What to work on
Repeat exactly the lines of the entries below from the one with "width:12px; height:12px; border-radius:50%;" through the one with "width:14px; text-align:center; font-size:6px;", both ends included, and nothing else.
[Supplied information — start]
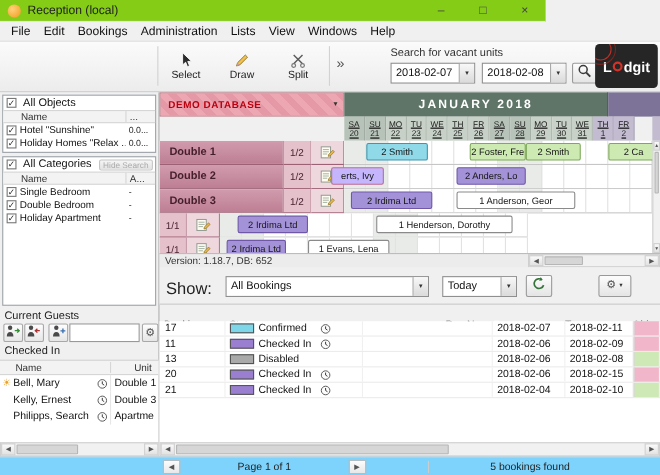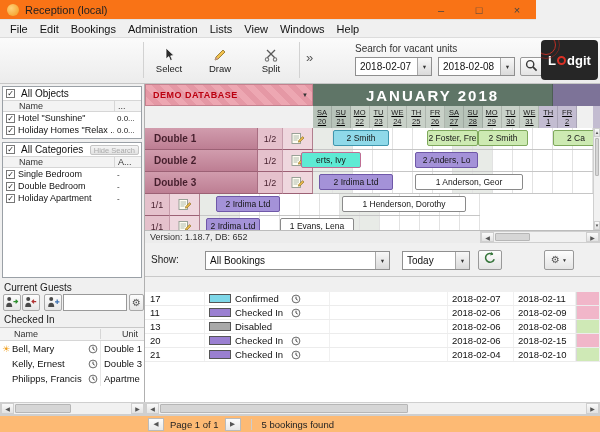--- a/index.html
+++ b/index.html
@@ -1,20 +1,20 @@
 <!DOCTYPE html>
 <html><head>
 <meta charset="utf-8">
 <style>
   * { margin:0; padding:0; box-sizing:border-box; }
   body { background:#ffffff; font-family:"Liberation Sans","DejaVu Sans",sans-serif; }
   .win { position:relative; width:600px; height:432px; background:#f0f0f0; overflow:hidden; outline:1px solid #8a8a8a; }
 
   
-  .titlebar { position:absolute; left:0; top:0; width:536px; height:20px; background:#f97316; border-bottom:1px solid #e3e3e3; display:flex; align-items:center; }
+  .titlebar { position:absolute; left:0; top:0; width:496px; height:20px; background:#84cc16; border-bottom:1px solid #e3e3e3; display:flex; align-items:center; }
   .app-icon { width:12px; height:12px; border-radius:50%; background:radial-gradient(circle at 35% 35%, #ffd27a, #f2991d); margin:0 6px 0 7px; flex:none; }
   .title-text { font-size:11px; color:#222; }
   .win-controls { margin-left:auto; display:flex; height:100%; }
   .win-btn { width:38px; display:flex; align-items:center; justify-content:center; font-size:11px; color:#444; }
 
   
   .menubar { position:absolute; left:0; top:20px; width:600px; height:18px; background:#f0f0f0; border-bottom:1px solid #dcdcdc; display:flex; align-items:center; padding-left:4px; }
   .menu-item { font-size:11px; color:#111; padding:16px 6px; }
 
   
@@ -68,21 +68,21 @@
   .gt-ic.sun { color:#f0a020; font-size:9px; }
   .gt-name2 { flex:1; white-space:nowrap; overflow:hidden; }
   .gt-clock { margin-right:2px; display:flex; flex:none; }
   .gt-unit2 { width:44px; border-left:1px solid #e6e6e6; padding-left:3px; white-space:nowrap; overflow:hidden; flex:none; align-self:stretch; display:flex; align-items:center; }
 
   
   .demo-banner { position:absolute; left:145px; top:84px; width:168px; height:22px; background:repeating-linear-gradient(45deg,#eda7b2 0 6px,#e598a5 6px 12px); border:1px solid #c4808e; display:flex; align-items:center; }
   .demo-text { flex:1; padding-left:7px; font-size:9px; font-weight:bold; letter-spacing:.5px; color:#bb0010; }
   .demo-arrow { width:14px; text-align:center; font-size:6px; color:#333; }
   .month-track { position:absolute; left:313px; top:84px; width:287px; height:22px; display:flex; }
-  .month-cell { height:22px; display:flex; align-items:center; justify-content:center; font-size:15px; font-weight:bold; letter-spacing:2px; color:#fff; }
+  .month-cell { height:22px; display:flex; align-items:center; justify-content:center; font-size:11px; font-weight:bold; letter-spacing:2px; color:#fff; }
   .month-cell.jan { background:#5f7567; border-right:1px solid #4c5e53; }
   .month-cell.feb { background:#7d7398; }
   .units-header { position:absolute; left:145px; top:106px; width:168px; height:22px; background:repeating-linear-gradient(45deg,#e6b6c2 0 5px,#dca9b7 5px 10px); border:1px solid #b98a97; display:flex; align-items:center; }
   .sort-ic { font-size:7px; color:#4a2230; padding:0 3px 0 5px; letter-spacing:-2px; }
   .units-text { flex:1; font-size:8px; font-weight:bold; letter-spacing:1px; color:#4a2230; }
   .day-track { position:absolute; left:313px; top:106px; width:264px; height:22px; display:flex;text-decoration:underline; }
   .day-corner { position:absolute; left:593px; top:106px; width:7px; height:22px; background:#c3bcd1; }
   .day-cell { width:20px; height:22px; display:flex; flex-direction:column; align-items:center; justify-content:center; background:#c8d1c8; border-right:1px solid rgba(0,0,0,.13); font-size:7.5px; line-height:9px; color:#222; }
   .day-cell.we { background:#b7c3b9; }
   .day-cell.feb { background:#c3bcd1; }
@@ -108,21 +108,21 @@
   .sb-btn { width:13px; display:flex; align-items:center; justify-content:center; font-size:6px; color:#555; background:linear-gradient(#fafafa,#e2e2e2); border:1px solid #cfcfcf; flex:none; }
   .sb-track { flex:1; position:relative; }
   .sb-thumb { position:absolute; left:1px; top:1px; bottom:1px; width:55%; background:#d6d6d6; border:1px solid #b6b6b6; border-radius:1px; }
   .side-scroll { position:absolute; left:0; top:402px; width:145px; height:13px; }
   .side-scroll .sb-thumb { width:48%; }
   .main-scroll { position:absolute; left:145px; top:402px; width:455px; height:13px; }
   .main-scroll .sb-thumb { width:58%; }
 
   
   .bk-controls { position:absolute; left:145px; top:243px; width:455px; height:34px; background:#f0f0f0; border-bottom:1px solid #c9c9c9; }
-  .show-label { position:absolute; left:6px; top:11px; font-size:10px; color:#222; }
+  .show-label { position:absolute; left:6px; top:11px; font-size:15px; color:#222; }
   .combo.filter { position:absolute; left:60px; top:8px; width:185px; height:19px; }
   .combo.range { position:absolute; left:257px; top:8px; width:68px; height:19px; }
   .icon-btn { position:absolute; top:7px; height:20px; background:linear-gradient(#fdfdfd,#e4e4e4); border:1px solid #999; border-radius:2px; display:flex; align-items:center; justify-content:center; gap:2px; }
   .icon-btn.refresh { left:333px; width:24px; }
   .icon-btn.gear2 { left:399px; width:30px; }
   .tiny-arrow { font-size:5px; color:#333; }
   .bk-header { position:absolute; left:145px; top:277px; width:455px; height:15px; display:flex; }
   .th { display:flex; align-items:center; padding:0 4px; font-size:9.5px; color:#222; background:linear-gradient(#fafafa,#e9e9e9); border-right:1px solid #d0d0d0; border-bottom:1px solid #bcbcbc;margin-top:18px; }
   .th-book { width:60px; } .th-status { width:125px; } .th-res { width:118px; justify-content:flex-end; }
   .th-from { width:66px; background:linear-gradient(#6cb0f2,#2f7fd6); color:#fff; border-right-color:#2a6ab0; }
@@ -133,21 +133,21 @@
   .c-book { width:60px; padding-left:5px; }
   .c-status { width:125px; padding-left:4px; gap:4px; }
   .swatch { width:22px; height:9px; border:1px solid #555; flex:none; }
   .row-clock { margin-left:auto; margin-right:28px; display:flex; }
   .c-res { width:118px; }
   .c-from { width:66px; padding-left:4px; }
   .c-to { width:62px; padding-left:4px; }
   .c-obj { flex:1; border-left:1px solid #d8d8d8; }
 
   
-  .bottombar { position:absolute; left:0; top:415px; width:600px; height:17px; background:#fdba74; border-top:1px solid #cfcfcf; display:flex; align-items:center; padding-left:148px; }
+  .bottombar { position:absolute; left:0; top:415px; width:600px; height:17px; background:#7dd3fc; border-top:1px solid #cfcfcf; display:flex; align-items:center; padding-left:148px;gap:46px; }
   .pg-btn { width:16px; height:13px; border:1px solid #bbb; background:linear-gradient(#fcfcfc,#e8e8e8); font-size:6.5px; color:#555; display:flex; align-items:center; justify-content:center; }
   .pg-label { font-size:9.5px; color:#222; margin:0 6px; }
   .vbar { width:1px; height:11px; background:#ccc; margin:0 10px; }
   .count-label { font-size:9.5px; color:#222; }
 </style>
 </head>
 <body>
 
 <div class="win">
 
@@ -331,21 +331,21 @@
             <span class="gt-clock">
               <svg width="10" height="10" viewBox="0 0 10 10">
                 <circle cx="5" cy="5" r="3.9" fill="#fcfcfc" stroke="#5a5a5a" stroke-width="0.9"></circle>
                 <path d="M5 2.7 L5 5 L6.7 6.1" stroke="#3a3a3a" stroke-width="0.9" fill="none"></path>
               </svg>
             </span>
             <span class="gt-unit2">Double 3</span>
           </div>
           <div class="gt-row">
             <span class="gt-ic"></span>
-            <span class="gt-name2">Philipps, Francis</span>
+            <span class="gt-name2">Philipps, Search</span>
             <span class="gt-clock">
               <svg width="10" height="10" viewBox="0 0 10 10">
                 <circle cx="5" cy="5" r="3.9" fill="#fcfcfc" stroke="#5a5a5a" stroke-width="0.9"></circle>
                 <path d="M5 2.7 L5 5 L6.7 6.1" stroke="#3a3a3a" stroke-width="0.9" fill="none"></path>
               </svg>
             </span>
             <span class="gt-unit2">Apartme</span>
           </div>
         </div>
     </div>
@@ -472,21 +472,21 @@
           <div class="g-day"></div>
           <div class="g-day"></div>
           <div class="g-day"></div>
           <div class="g-day we"></div>
           <div class="g-day we"></div>
           <div class="g-day"></div>
           <div class="g-day"></div>
           <div class="g-day"></div>
           <div class="g-day"></div>
           <div class="g-day"></div>
-          <div class="bar" style="left: -12px; width: 60px; background-color: #5eead4; border-color: rgb(191, 109, 147);">erts, Ivy</div>
+          <div class="bar" style="left: -12px; width: 48px; background-color: #c4b5fd; border-color: rgb(191, 109, 147);">erts, Ivy</div>
           <div class="bar" style="left: 102px; width: 63px; background-color: rgb(164, 146, 216); border-color: rgb(111, 88, 168);">2 Anders, Lo</div>
         </div>
       </div>
       <div class="g-row">
         <div class="room-name">Double 3</div>
         <div class="room-cap">1/2</div>
         <div class="room-ic">
           <svg width="14" height="13" viewBox="0 0 14 13">
             <rect x="1" y="1.5" width="8.5" height="10" fill="#fffdf2" stroke="#8f9a8f" stroke-width="0.9"></rect>
             <line x1="2.5" y1="4" x2="8" y2="4" stroke="#9aa89a" stroke-width="0.8"></line>

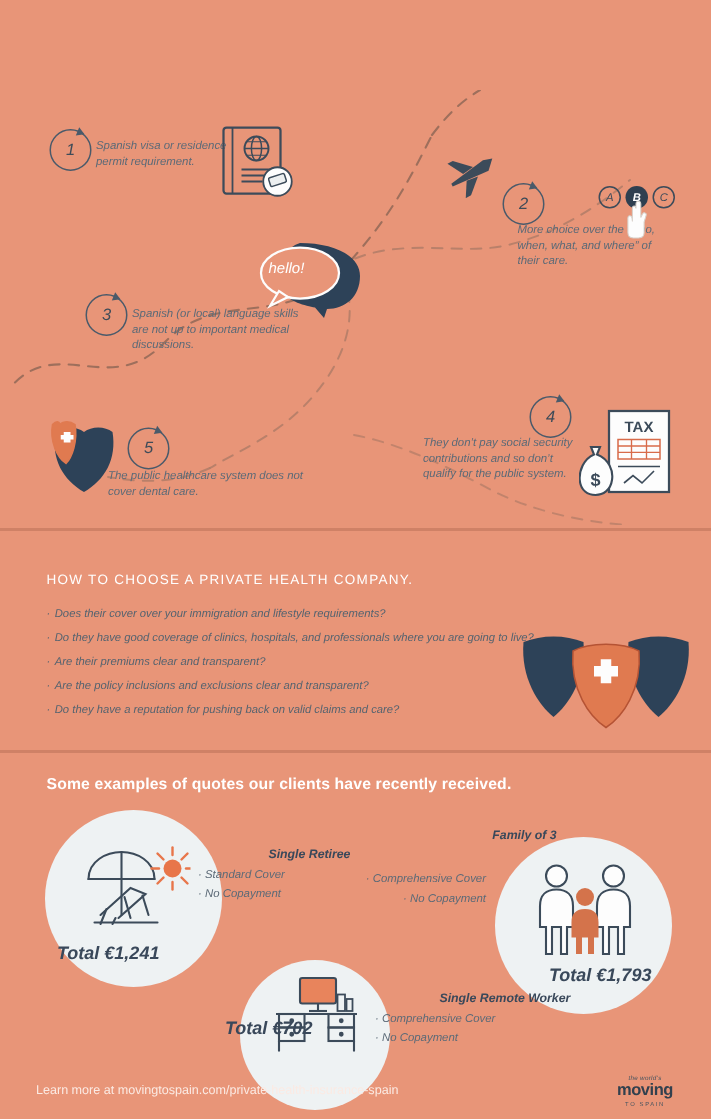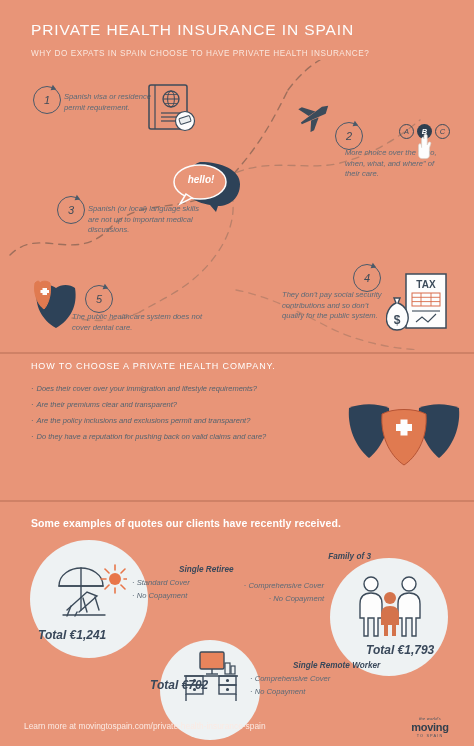--- a/index.html
+++ b/index.html
@@ -90,21 +90,21 @@
   .rtext {
     position: absolute;
     font-size: 7.6px;
     line-height: 10.6px;
     font-style: italic;
     color: #5c6a77;
     font-weight: 400;
   }
 
   
-  #midsec { top: 344px; height: 152px; }
+  #midsec { top: 364px; height: 152px; }
   .mid-title {
     position: absolute;
     left: 31px; top: 17px;
     font-size: 9px;
     letter-spacing: 0.85px;
     color: #ffffff;
     font-weight: 400;
   }
   .bullets {
     position: absolute;
@@ -204,24 +204,20 @@
   <svg id="dashpath" viewBox="0 0 474 290">
     <path d="M10 195 C 40 165, 75 205, 110 168 C 145 132, 190 160, 228 120
              C 258 88, 272 62, 288 30" fill="none" stroke="#9e6f5c" stroke-width="1.4" stroke-dasharray="7 6" stroke-linecap="round"></path>
     <path d="M288 30 C 300 14, 310 6, 320 0" fill="none" stroke="#9e6f5c" stroke-width="1.4" stroke-dasharray="7 6" stroke-linecap="round"></path>
     <path d="M225 118 C 265 95, 305 112, 340 103 C 372 95, 398 78, 420 60" fill="none" stroke="#b07c67" stroke-width="1.3" stroke-dasharray="7 6" stroke-linecap="round" opacity="0.85"></path>
     <path d="M228 122 C 240 150, 230 180, 208 205 C 186 230, 160 240, 140 252" fill="none" stroke="#b07c67" stroke-width="1.3" stroke-dasharray="7 6" stroke-linecap="round" opacity="0.85"></path>
     <path d="M140 252 C 118 262, 95 262, 72 258" fill="none" stroke="#b07c67" stroke-width="1.3" stroke-dasharray="7 6" stroke-linecap="round" opacity="0.85"></path>
     <path d="M236 230 C 268 236, 300 252, 330 268 C 355 280, 385 288, 420 290" fill="none" stroke="#b07c67" stroke-width="1.3" stroke-dasharray="7 6" stroke-linecap="round" opacity="0.7"></path>
   </svg>
 
-  <div class="sec" id="header">
-    <div class="title">PRIVATE HEALTH INSURANCE IN SPAIN</div>
-    <div class="subtitle">WHY DO EXPATS IN SPAIN CHOOSE TO HAVE PRIVATE HEALTH INSURANCE?</div>
-  </div>
 
   <div class="reason">
     <div class="num-circle" style="left:33px; top:86px;">1</div>
     <div class="rtext" style="left:64px; top:92px; width:88px;">Spanish visa or residence permit requirement.</div>
 
     <svg style="position:absolute; left:145px; top:82px;" width="54" height="52" viewBox="0 0 54 52">
       <rect x="4" y="3" width="38" height="44" rx="2" fill="none" stroke="#3c4b5a" stroke-width="1.5"></rect>
       <line x1="10" y1="3" x2="10" y2="47" stroke="#3c4b5a" stroke-width="1.2"></line>
       <circle cx="26" cy="17" r="8" fill="none" stroke="#3c4b5a" stroke-width="1.3"></circle>
       <ellipse cx="26" cy="17" rx="3.4" ry="8" fill="none" stroke="#3c4b5a" stroke-width="1"></ellipse>
@@ -268,22 +264,22 @@
     </div>
   </div>
 
   <div style="position:absolute; left:170px; top:160px;">
     <svg width="78" height="52" viewBox="0 0 78 52">
       <path d="M30 2 C52 2 70 10 70 24 C70 38 60 46 48 46 L46 52 L40 45
                C34 44 22 41 18 34 C14 27 16 6 30 2 Z" fill="#2d4258"></path>
       <ellipse cx="30" cy="22" rx="26" ry="17" fill="#e89578" stroke="#fdfdfd" stroke-width="1.5"></ellipse>
       <path d="M16 34 L10 44 L22 38 Z" fill="#e89578" stroke="#fdfdfd" stroke-width="1.5"></path>
     </svg>
-    <div style="position:absolute; left:9px; top:14px; width:44px; text-align:center;
-                font-size:10px; font-style:italic; font-weight:bold; color:#ffffff;">hello!</div>
+    <div style="position:absolute; left:9px; top:14px; width:44px; 
+                font-size:10px; font-style:italic; font-weight:normal; color:#ffffff;">hello!</div>
   </div>
 
   <div class="reason">
     <div class="num-circle" style="left:57px; top:196px;">3</div>
     <div class="rtext" style="left:88px; top:204px; width:118px;">Spanish (or local) language skills are not up to important medical discussions.</div>
   </div>
 
   <div class="reason">
     <div class="num-circle" style="left:353px; top:264px;">4</div>
     <div class="rtext" style="left:282px; top:290px; width:100px;">They don’t pay social security contributions and so don’t qualify for the public system.</div>
@@ -318,24 +314,27 @@
 
   <div class="divider" style="top:352px;"></div>
 
   <div class="sec" id="midsec">
     <div class="mid-title">HOW TO CHOOSE A PRIVATE HEALTH COMPANY.</div>
     <div class="bullets">
       <div class="bullet">
         <span class="dot">·</span><span>Does their cover over your immigration and lifestyle requirements?</span>
       </div>
       <div class="bullet">
+        <span class="dot">·</span><span>Do they have good coverage of clinics, hospitals, and professionals where you are going to live?</span>
+      </div>
+      <div class="bullet">
         <span class="dot">·</span><span>Are their premiums clear and transparent?</span>
       </div>
       <div class="bullet">
-        <span class="dot">·</span><span>Are the policy inclusions and exclusions permit and transparent?</span>
+        <span class="dot">·</span><span>Are the policy inclusions and exclusions clear and transparent?</span>
       </div>
       <div class="bullet">
         <span class="dot">·</span><span>Do they have a reputation for pushing back on valid claims and care?</span>
       </div>
     </div>
 
     <svg style="position:absolute; left:345px; top:58px;" width="118" height="64" viewBox="0 0 118 64">
       <path d="M4 6 C16 1 32 1 44 6 C46 30 34 48 24 56 C14 48 2 30 4 6 Z" fill="#2d4258"></path>
       <path d="M74 6 C86 1 102 1 114 6 C116 30 104 48 94 56 C84 48 72 30 74 6 Z" fill="#2d4258"></path>
       <path d="M37 12 C48 6 70 6 81 12 C83 38 70 56 59 63 C48 56 35 38 37 12 Z" fill="#e07a50" stroke="#b55334" stroke-width="1"></path>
[Supplied information — finish]
Response to the task
   .app-icon { width:12px; height:12px; border-radius:50%; background:radial-gradient(circle at 35% 35%, #ffd27a, #f2991d); margin:0 6px 0 7px; flex:none; }
   .title-text { font-size:11px; color:#222; }
   .win-controls { margin-left:auto; display:flex; height:100%; }
   .win-btn { width:38px; display:flex; align-items:center; justify-content:center; font-size:11px; color:#444; }
 
   
   .menubar { position:absolute; left:0; top:20px; width:600px; height:18px; background:#f0f0f0; border-bottom:1px solid #dcdcdc; display:flex; align-items:center; padding-left:4px; }
   .menu-item { font-size:11px; color:#111; padding:16px 6px; }
 
   
@@ -68,21 +68,21 @@
   .gt-ic.sun { color:#f0a020; font-size:9px; }
   .gt-name2 { flex:1; white-space:nowrap; overflow:hidden; }
   .gt-clock { margin-right:2px; display:flex; flex:none; }
   .gt-unit2 { width:44px; border-left:1px solid #e6e6e6; padding-left:3px; white-space:nowrap; overflow:hidden; flex:none; align-self:stretch; display:flex; align-items:center; }
 
   
   .demo-banner { position:absolute; left:145px; top:84px; width:168px; height:22px; background:repeating-linear-gradient(45deg,#eda7b2 0 6px,#e598a5 6px 12px); border:1px solid #c4808e; display:flex; align-items:center; }
   .demo-text { flex:1; padding-left:7px; font-size:9px; font-weight:bold; letter-spacing:.5px; color:#bb0010; }
   .demo-arrow { width:14px; text-align:center; font-size:6px; color:#333; }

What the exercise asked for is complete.